What are the top five opportunities for investing in Nigeria for an investor who is based in the UK? What do you think about the recent Transcorp investment opportunity?
Ekundayo Olusegun, London, UK
Roelof Horne: The banking and cement sectors have been the most exciting opportunities on the Nigerian Stock exchange over the past 12 months, and we are expecting continued growth in these sectors. Watch out for overvaluation.
Transcorp is a good idea - a bunch of well-connected individuals using their influence and knowledge to gain access to investments. We however don’t know whether they will be good investors. Will they overpay? Can they run businesses? Or will it simply be an investment trust? We will have to see.
How can your African funds be accessed? They seem to be very well hidden in various sites and listings including your own!
Ian Meredith, South Wales, UK
Roelof Horne: Our funds are mainly aimed at institutional investors. The minimum “retail” investment into our pooled fund is $1m. I guess that is why you don’t see a lot of “in-your-face” marketing.
What is the single biggest difference between the African markets as compared to the other emerging markets like China and Brazil and what are the main factors that investors should look out for before investing in these markets?
SK Tan, Hong Kong
Roelof Horne: The single biggest difference is that Africa has relatively few foreign portfolio investors. Only three countries are in the MSCI EM index - South Africa, Morocco and Egypt.
The impact of that is that the other African markets are uncorrelated to the MSCI and to each other. So we would expect any contagion effect in emerging markets to by and large bypass Africa.

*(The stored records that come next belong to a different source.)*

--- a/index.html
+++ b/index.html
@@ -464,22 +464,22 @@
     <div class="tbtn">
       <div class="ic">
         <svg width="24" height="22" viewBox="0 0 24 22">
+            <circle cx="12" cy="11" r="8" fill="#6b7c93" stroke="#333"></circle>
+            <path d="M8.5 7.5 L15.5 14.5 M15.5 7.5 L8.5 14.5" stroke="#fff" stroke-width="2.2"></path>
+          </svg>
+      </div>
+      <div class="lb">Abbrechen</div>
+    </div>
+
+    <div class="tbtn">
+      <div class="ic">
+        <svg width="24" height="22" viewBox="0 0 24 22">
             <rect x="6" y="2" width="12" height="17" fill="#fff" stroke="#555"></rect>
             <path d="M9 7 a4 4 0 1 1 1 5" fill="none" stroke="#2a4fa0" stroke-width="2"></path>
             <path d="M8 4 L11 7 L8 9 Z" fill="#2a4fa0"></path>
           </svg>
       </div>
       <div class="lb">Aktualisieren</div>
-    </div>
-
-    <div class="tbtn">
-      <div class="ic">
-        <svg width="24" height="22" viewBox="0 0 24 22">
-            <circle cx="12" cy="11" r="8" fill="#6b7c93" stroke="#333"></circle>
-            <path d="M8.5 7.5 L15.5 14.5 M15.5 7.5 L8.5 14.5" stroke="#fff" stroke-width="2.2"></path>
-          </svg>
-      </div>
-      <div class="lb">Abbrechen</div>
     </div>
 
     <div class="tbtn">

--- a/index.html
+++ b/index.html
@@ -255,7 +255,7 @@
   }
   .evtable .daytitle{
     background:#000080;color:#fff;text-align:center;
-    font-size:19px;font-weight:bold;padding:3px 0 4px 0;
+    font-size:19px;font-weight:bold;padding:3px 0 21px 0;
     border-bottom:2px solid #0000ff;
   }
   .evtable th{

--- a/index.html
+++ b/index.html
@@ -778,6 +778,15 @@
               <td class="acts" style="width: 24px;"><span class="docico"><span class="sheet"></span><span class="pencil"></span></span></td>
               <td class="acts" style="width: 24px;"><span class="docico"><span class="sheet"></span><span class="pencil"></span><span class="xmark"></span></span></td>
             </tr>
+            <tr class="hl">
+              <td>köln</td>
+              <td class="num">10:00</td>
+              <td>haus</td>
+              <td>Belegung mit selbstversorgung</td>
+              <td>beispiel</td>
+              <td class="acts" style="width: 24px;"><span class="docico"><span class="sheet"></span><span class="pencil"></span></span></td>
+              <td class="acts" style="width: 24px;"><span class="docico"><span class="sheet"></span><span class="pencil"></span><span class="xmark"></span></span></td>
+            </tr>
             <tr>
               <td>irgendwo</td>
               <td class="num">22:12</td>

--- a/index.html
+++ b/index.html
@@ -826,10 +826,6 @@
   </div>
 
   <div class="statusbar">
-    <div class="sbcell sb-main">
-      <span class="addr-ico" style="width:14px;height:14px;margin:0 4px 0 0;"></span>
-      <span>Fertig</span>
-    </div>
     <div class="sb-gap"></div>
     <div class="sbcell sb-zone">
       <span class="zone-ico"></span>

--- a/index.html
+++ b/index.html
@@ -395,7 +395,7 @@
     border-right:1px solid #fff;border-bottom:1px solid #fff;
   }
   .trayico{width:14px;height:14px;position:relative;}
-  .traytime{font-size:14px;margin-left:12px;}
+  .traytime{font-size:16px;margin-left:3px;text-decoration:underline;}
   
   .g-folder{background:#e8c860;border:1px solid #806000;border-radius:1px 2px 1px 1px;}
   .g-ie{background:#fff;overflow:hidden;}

From the Cape to Cairo, investor interest in Africa is rising. With the exception of South Africa, the continent was often considered off the radar screen for foreign portfolio investors, seeing only a trickle of investment inflows. But as the political and economic climate improves, the continent’s capital markets are attracting more attention. This partly reflects the performance of the region’s markets. Strong performers have included Morocco (up 87 per cent in dollar terms in 2006), Tunisia (up 46 per cent), Kenya (up 45 per cent), Nigeria (up 39 per cent) and South Africa (up 23.85 per cent).
But Roelof Horne of Investec Asset Managers believes the opportunites in Africa have been barely been tapped. He is one of the very few pan-African fund managers, investing across some 20 markets across the continent. The Investec Africa Fund he co-manages with Chris Derksen is tiny with some $20m in assets but it has already risen by 60 per cent from launch in November 2005 to the end of September in rand terms.

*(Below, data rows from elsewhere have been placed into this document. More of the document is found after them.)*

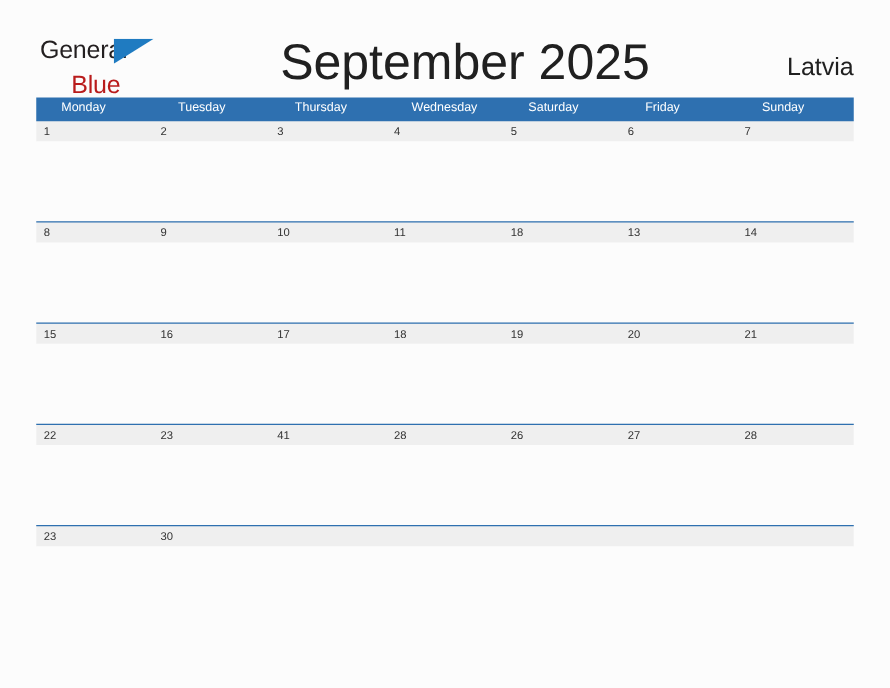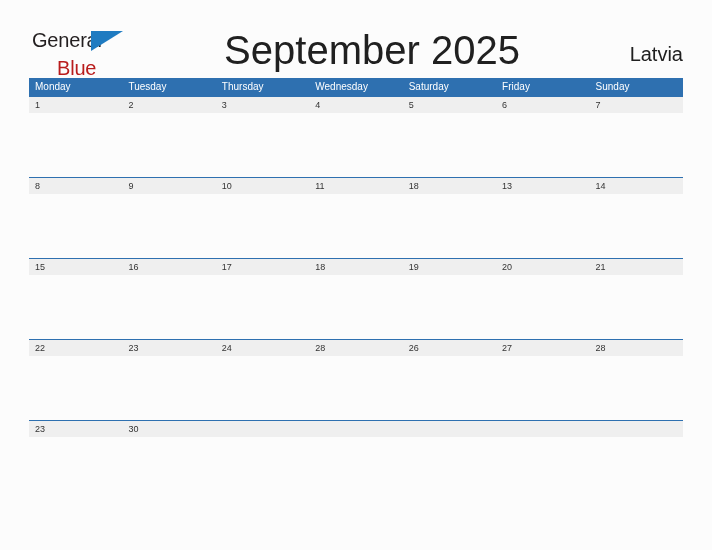--- a/index.html
+++ b/index.html
@@ -104,7 +104,7 @@
     color: #ffffff;
     font-size: 10px;
     line-height: 18px;
-    padding-left: 6px;
+    padding-left: 20px;
     box-sizing: border-box;
     white-space: nowrap;
     overflow: hidden;

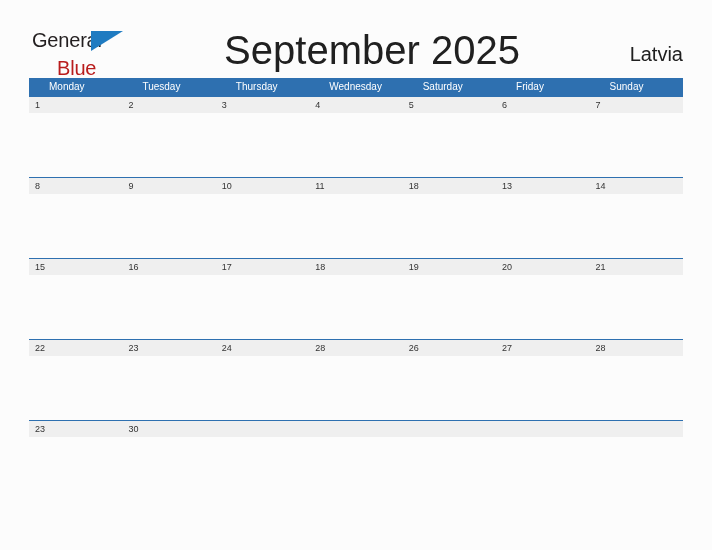--- a/index.html
+++ b/index.html
@@ -249,7 +249,7 @@
     <div class="band">
       <div class="dcell">22</div>
       <div class="dcell">23</div>
-      <div class="dcell">24</div>
+      <div class="dcell">41</div>
       <div class="dcell">28</div>
       <div class="dcell">26</div>
       <div class="dcell">27</div>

“Africa is undergoing a revival, both politically and economically. Yet its stock market risk premiums still reflect too much risk,” he said.
Mr Horne believes African markets offer world class companies with high returns on equity, faster than average profit increases driven by fast-growing demand for goods and services. He adds that African markets offer diversification benefits with a low correlation to developed and other emerging markets.

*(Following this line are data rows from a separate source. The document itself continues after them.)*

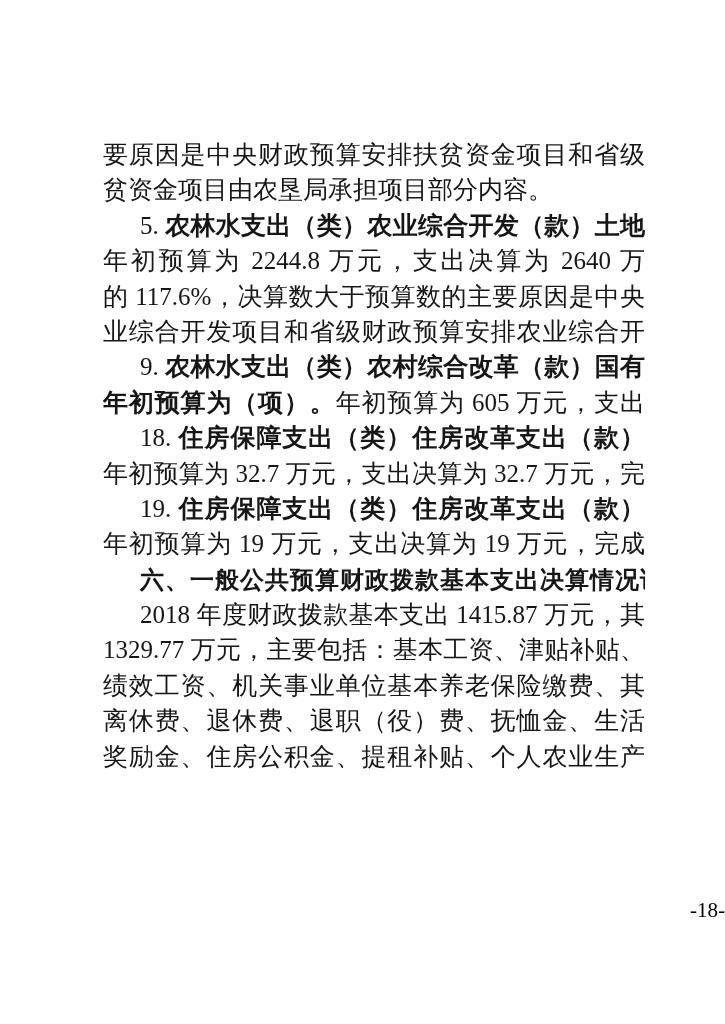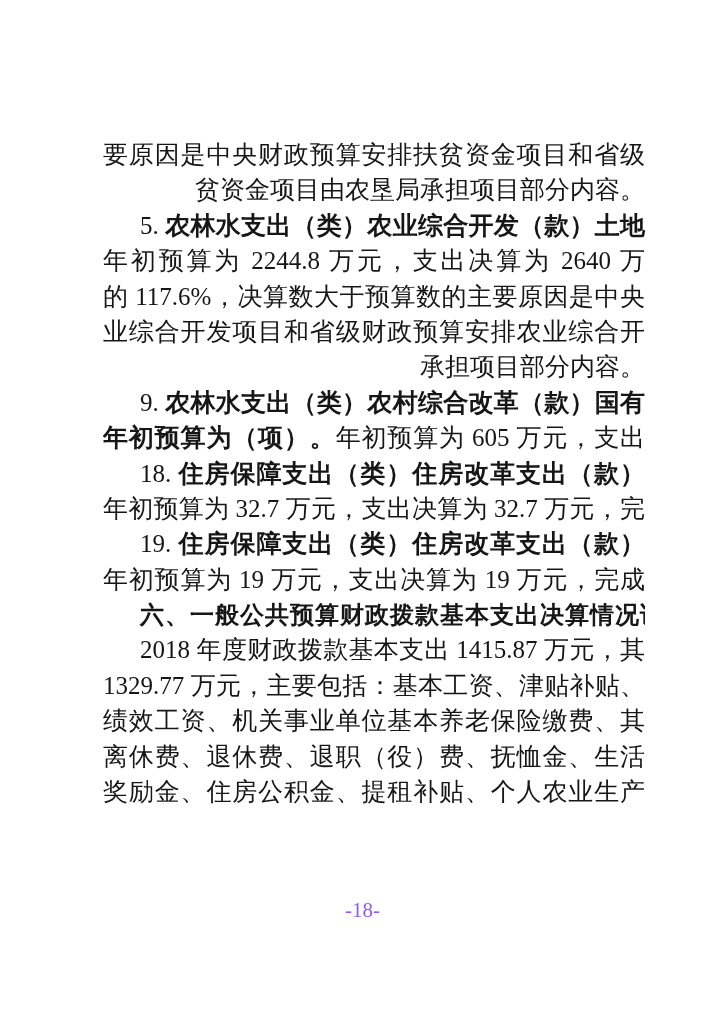--- a/index.html
+++ b/index.html
@@ -28,7 +28,7 @@
     font-size: 25px;
     white-space: nowrap;
     overflow: hidden;
-    text-align: right;
+    text-align: left;
   }
   .line.j {
     white-space: normal;

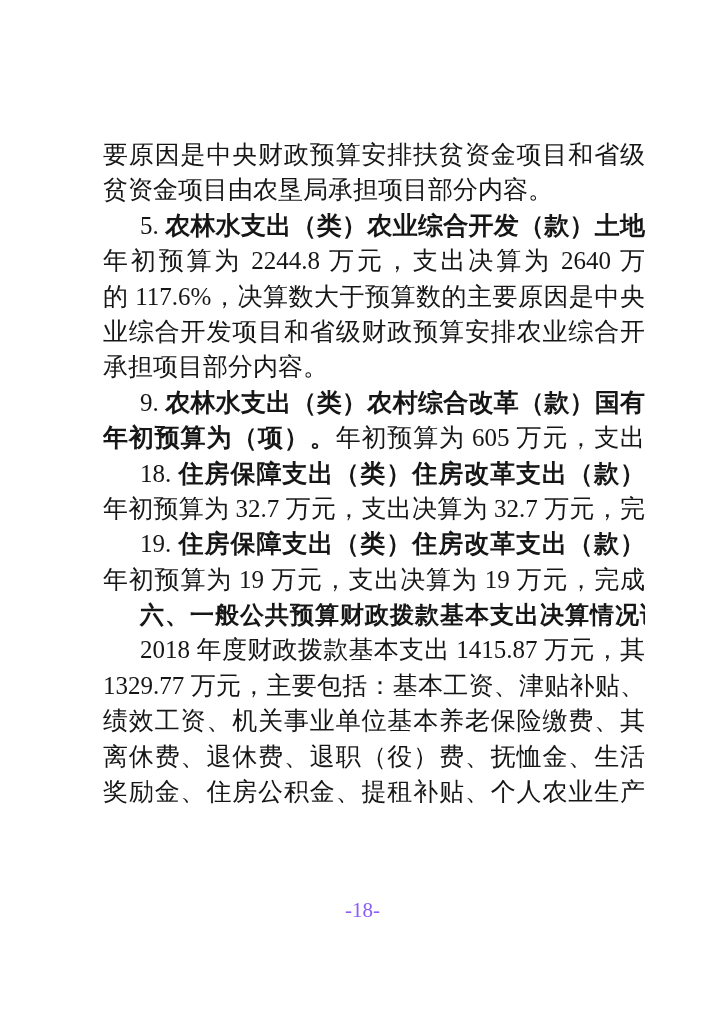--- a/index.html
+++ b/index.html
@@ -70,7 +70,6 @@
       <div class="line j"><span>年初预算为 2244.8 万元，支出决算为 2640 万元，完成年初预算</span></div>
       <div class="line j"><span>的 117.6%，决算数大于预算数的主要原因是中央财政预算安排农</span></div>
       <div class="line j"><span>业综合开发项目和省级财政预算安排农业综合开发项目由农垦局</span></div>
-      <div class="line"><span>承担项目部分内容。</span></div>
       <div class="line j ind"><span>9. </span><span class="seg-b">农林水支出（类）农村综合改革（款）国有农场办社会</span></div>
       <div class="line j"><span class="seg-b">年初预算为（项）。</span><span>年初预算为 605 万元，支出决算为 605 万</span></div>
       <div class="line j ind"><span>18. </span><span class="seg-b">住房保障支出（类）住房改革支出（款）住房公积金（项）。</span></div>

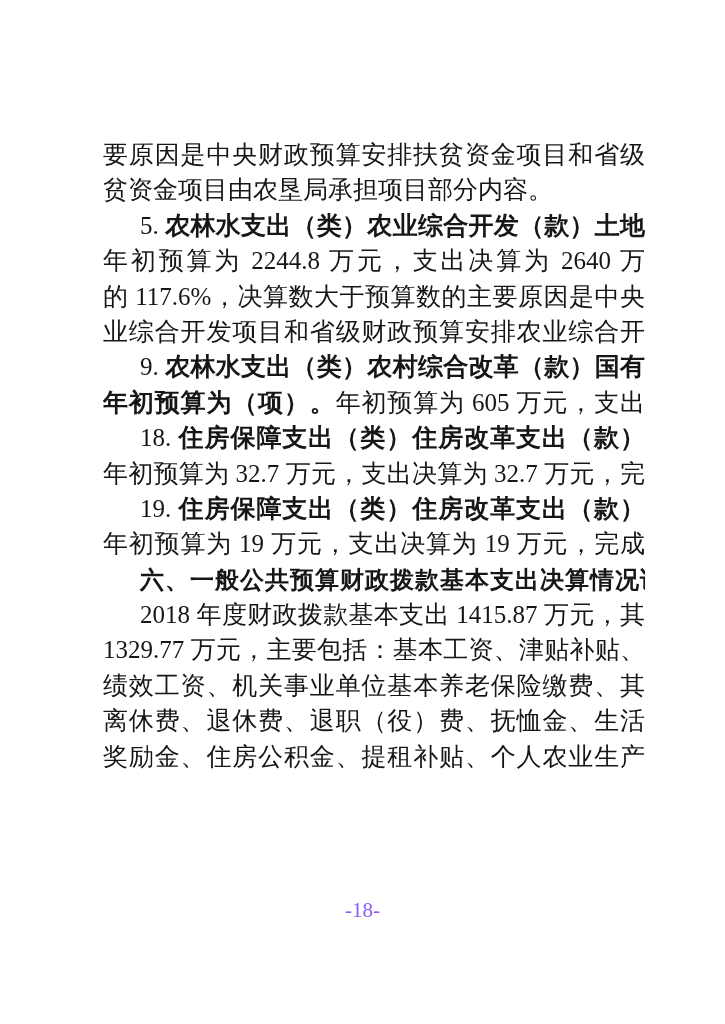--- a/index.html
+++ b/index.html
@@ -53,9 +53,9 @@
     left: 0;
     right: 0;
     top: 898px;
-    text-align: center;
+    text-align: right;
     font-size: 21px;
-    color: #8b5cf6;
+    color: #000000;
     font-family: "Liberation Serif", "DejaVu Serif", serif;
   }
 </style>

Here is your chance to ask Mr Horne his views on the outlook for African stock markets - where the opportunities are, what countries and sectors offer the most potential and where the risks.
Roelof Horne is manager of the Investec Africa Fund at Investec Asset Management. Roelof joined Investec Asset Management in February 1996 and was involved in equity analysis and portfolio management before becoming head of research and the financial services sector. Roelof is a director of the company.
Prior to Investec Asset Management, Roelof was chief financial officer of First Derivatives. He began his career at Deloitte & Touche, where he specialized in financial institutions, and was made partner in 1993. Roelof qualified as a Chartered Accountant in 1987 and was placed in the top ten in the final qualification exam.